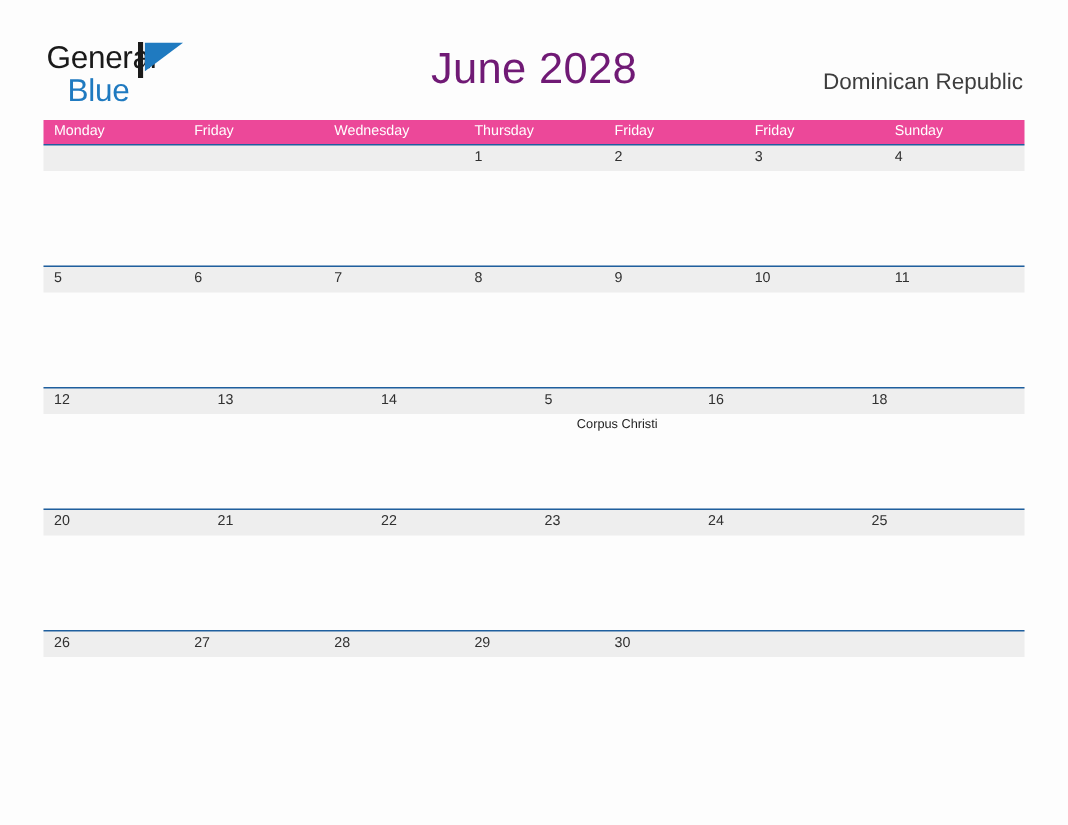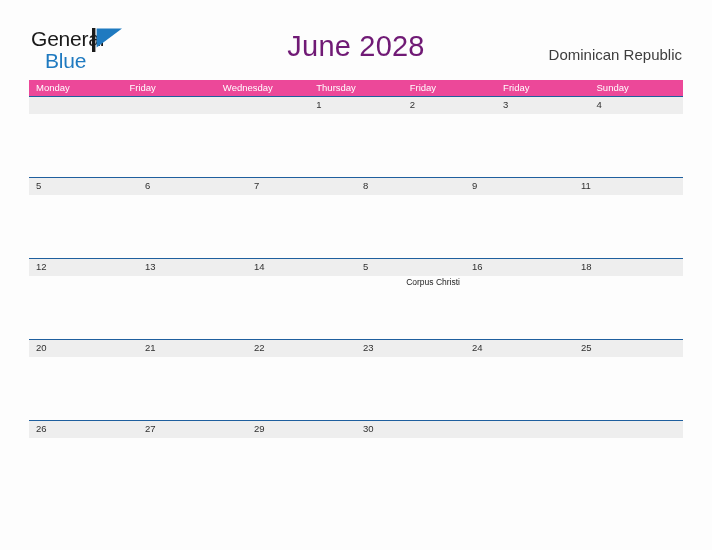"10" div.day-cell { html: none -> <div> <div> <span>10</span> </div> </div> }
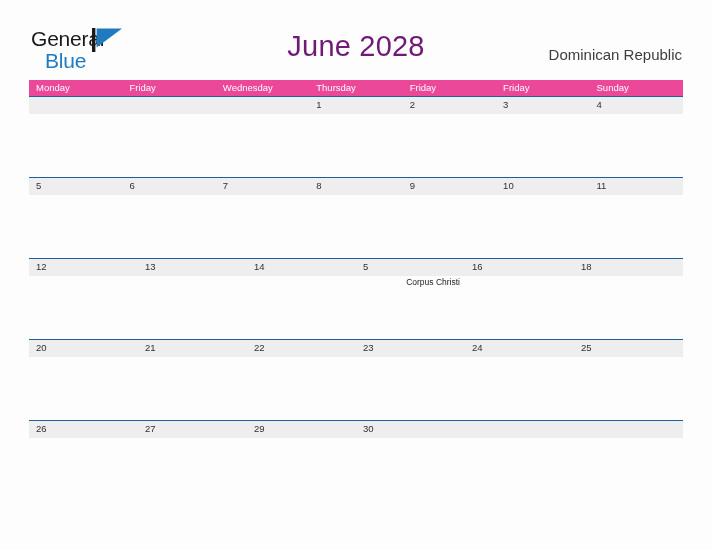"Corpus Christi" .day-events { text-align: right -> center }
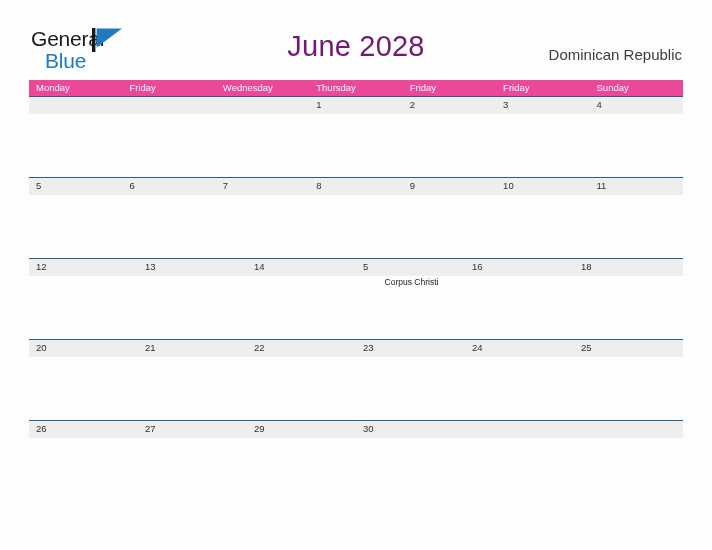"28" div.day-cell { html: none -> <div> <div> <span>28</span> </div> </div> }
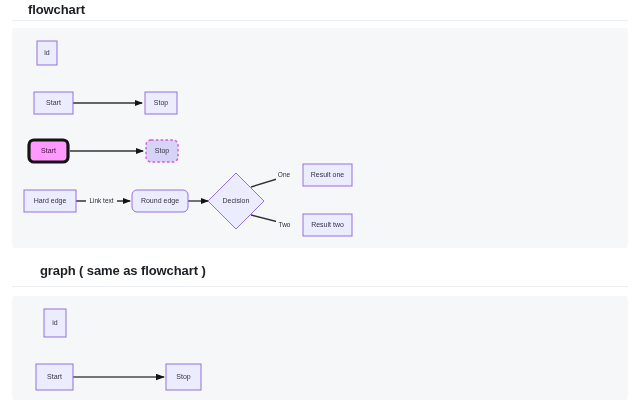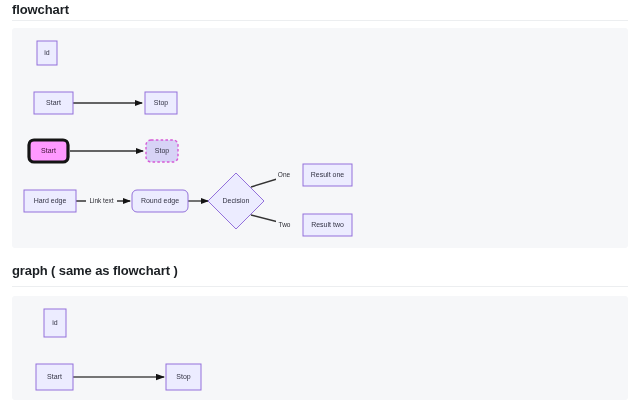"flowchart" .section-heading { left: 12px -> 28px }
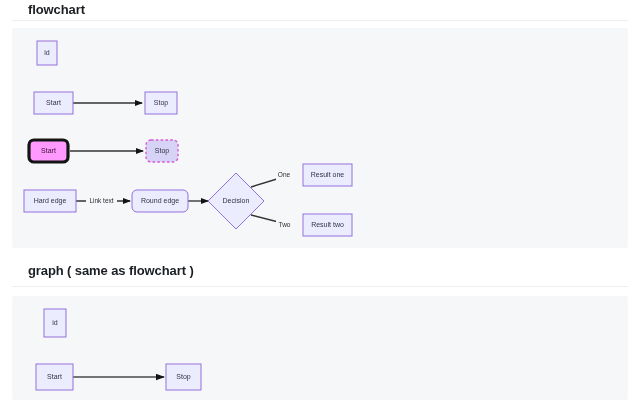"graph ( same as flowchart" div.section-heading { margin-left: none -> 12px }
---*---
_Task goal_. Should the entries hold any pictures, please omit those and print the remaining text exactly.

_Written solution_.
"10" div.day-cell { html: none -> <div> <div> <span>10</span> </div> </div> }
"Corpus Christi" .day-events { text-align: right -> center }
"28" div.day-cell { html: none -> <div> <div> <span>28</span> </div> </div> }
"flowchart" .section-heading { left: 12px -> 28px }
"graph ( same as flowchart" div.section-heading { margin-left: none -> 12px }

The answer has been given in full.